- "We think that there is a massive change coming real soon in the grid," Generac CEO Aaron Jagdfeld said after lights went out in parts of New York City on Friday morning.
- "You're going to see a lot more decentralized, on-site power generation" as battery technology improves, he said on CNBC's "Closing Bell."
- "The demand for our products has been very robust, going all the way back to last fall with the shutoffs in California for fire safety reasons, and it's really accelerated here with the pandemic," he explained.
The chief executive of a generator manufacturer told CNBC on Friday that he expects drastic changes are coming to power production and his company is making moves to capitalize on the future of electricity.
Aaron Jagdfeld, CEO of Generac, in an appearance on "Closing Bell" said new battery technology has opened the door for households and businesses to become energy independent from the traditional electric grid and break away from centralized systems.
"We think that there is a massive change coming real soon in the grid," he said. "You're going to see a lot more decentralized, on-site power generation, from solar to wind. Batteries are a key component of that, of course, because you need to be able to store that energy so that you can use it and deploy it at different times during the day."
The comments come after the lights went out in parts of New York City, where a power outage struck the upper part of Manhattan and subsequently a section of the Queens borough Friday morning. The outage interrupted service to about 167,000 customers in total and lingered in some areas for hours.
Consolidated Edison, which supplies power in the city and Westchester County, released a statement saying it is investigating the issue. Three transmission networks lost power supply around dawn and were restored shortly thereafter in sections of Manhattan's Upper West Side, ConEd said.
Jagdfeld said, "The demand for our products has been very robust, going all the way back to last fall with the shutoffs in California for fire safety reasons, and it's really accelerated here with the pandemic," as people work, learn and shop from home. "The idea of having a power outage now more than any other time I think is just completely untenable for people."
Later that morning, Mayor Bill de Blasio said power had been restored by the start of his 10 a.m. press briefing and that the outages could be tied to overnight weather conditions.
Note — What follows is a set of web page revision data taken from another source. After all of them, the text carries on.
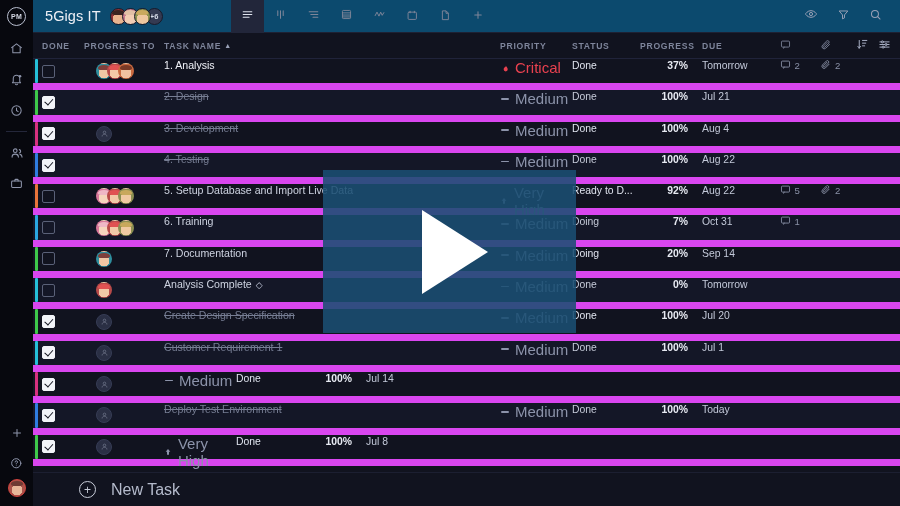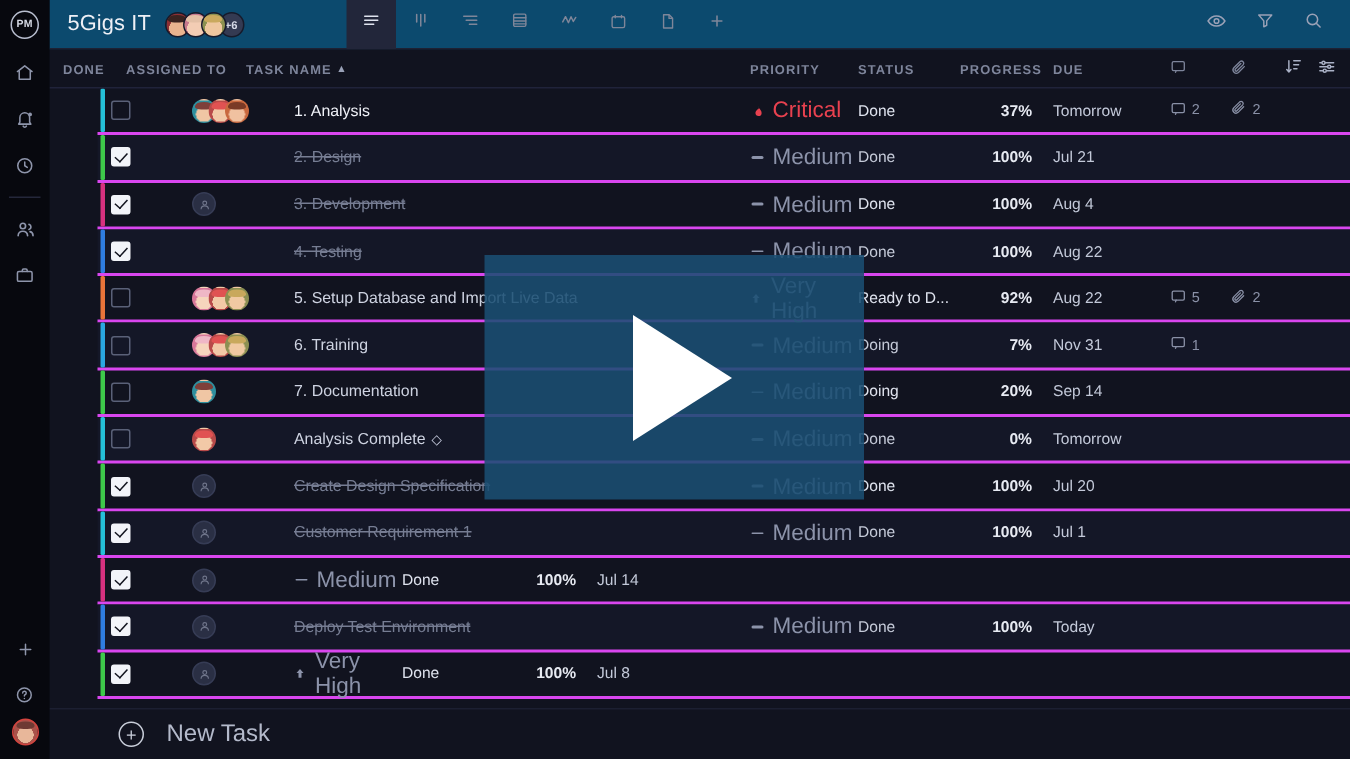"ASSIGNED TO" div.c-assign { text: ASSIGNED -> PROGRESS }
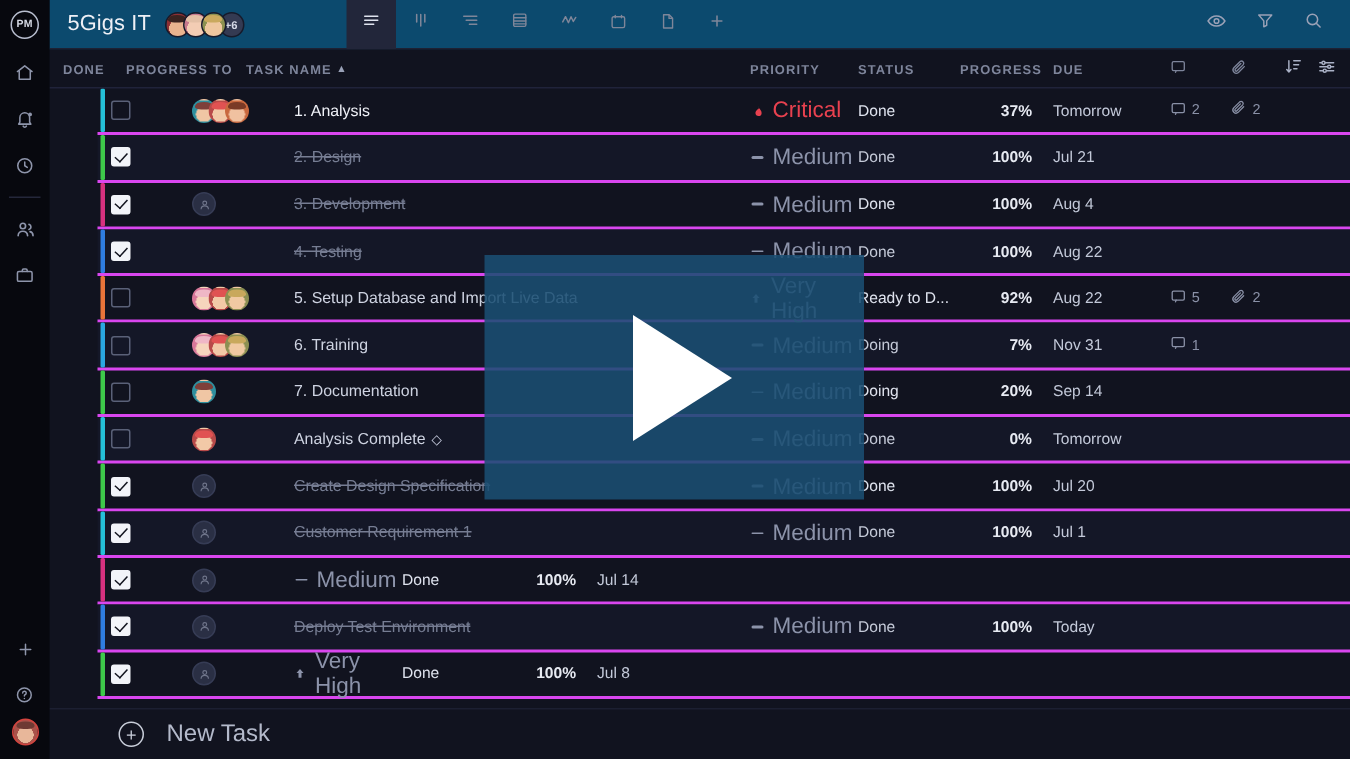"1. Analysis" .row { align-items: center -> none; border-bottom: 2px solid #d946ef -> 7px solid #d946ef; margin-left: 32px -> none }
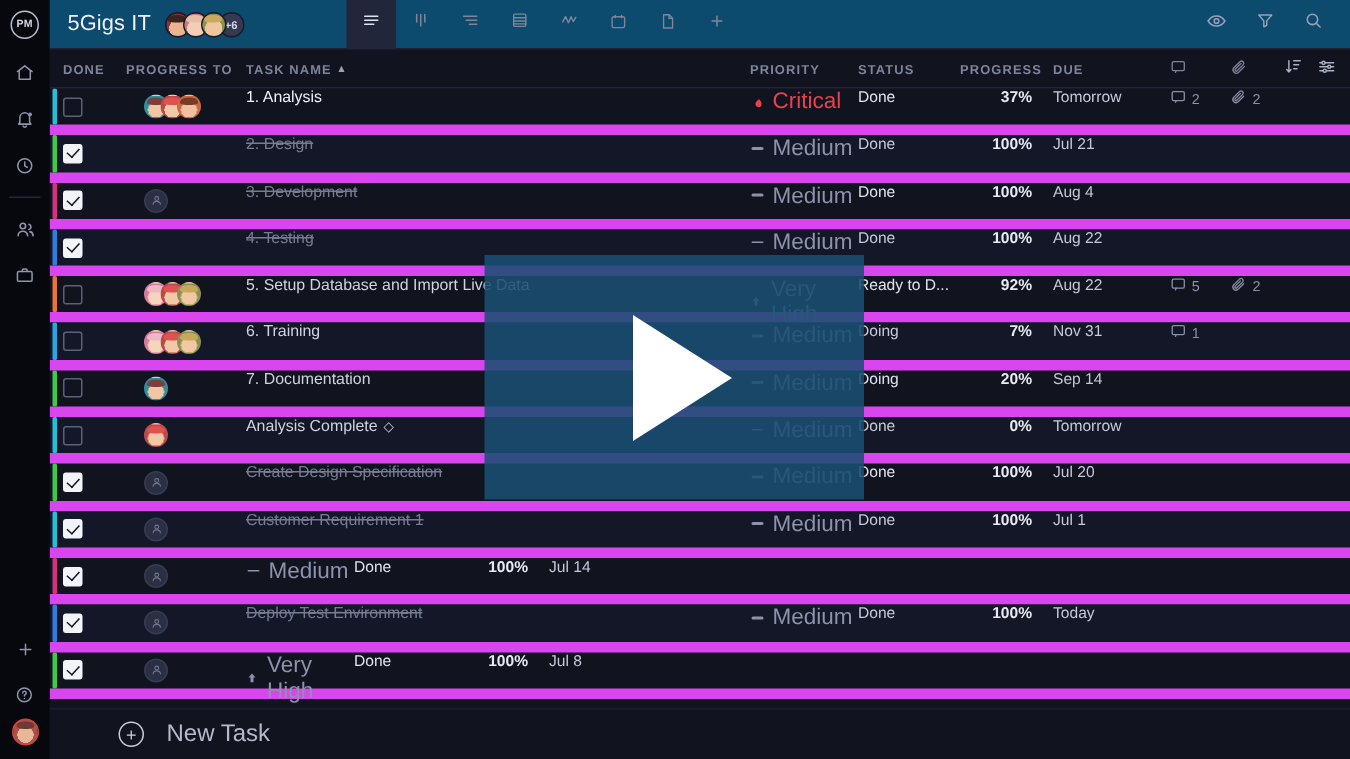"Nov 31" span.due { text: Nov -> Oct }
Earlier in the week, power was knocked out to millions of customers on the East Coast as downpours and strong winds from Tropical Storm Isaias swept through several states and led to the deaths of at least seven people. The storm made landfall in North Carolina as a hurricane.
Officials with the National Oceanic and Atmospheric Administration's Climate Prediction Center said Thursday that the Atlantic hurricane season is shaping up to be one of the worst on record due to sea conditions in the tropical Atlantic Ocean and Caribbean Sea. A record nine storms have been named thus far in the 2020 season.
As Bank of America sees it, that could lead to a windfall for Generac, which makes backup power generators for residential and business customers. An analyst upgraded the stock Friday, in a note called "Prince of Darkness," predicting that the company has a hold on about 80% of the North American residential market for standby generators.
The stock tacked on another 3% in Friday's session, to close at a high of $178.60. The stock is up more than 77% this year.
Battery technology is a key component to power decentralized electrical systems, and Generac has made progress to gain exposure to the emerging segment of power generation, Jagdfeld said. In April, Generac acquired battery storage manufacturer Pika Energy to enter the energy storage market.
"Storage costs have come down; solar costs have come down. The combination of that technology shift, and then, obviously, the shifts that have been ongoing with regulation incentives that are out there around these new technologies, we see a dramatic shift in the way the electrical grid is going to be deployed over the next decade," Jagdfeld said.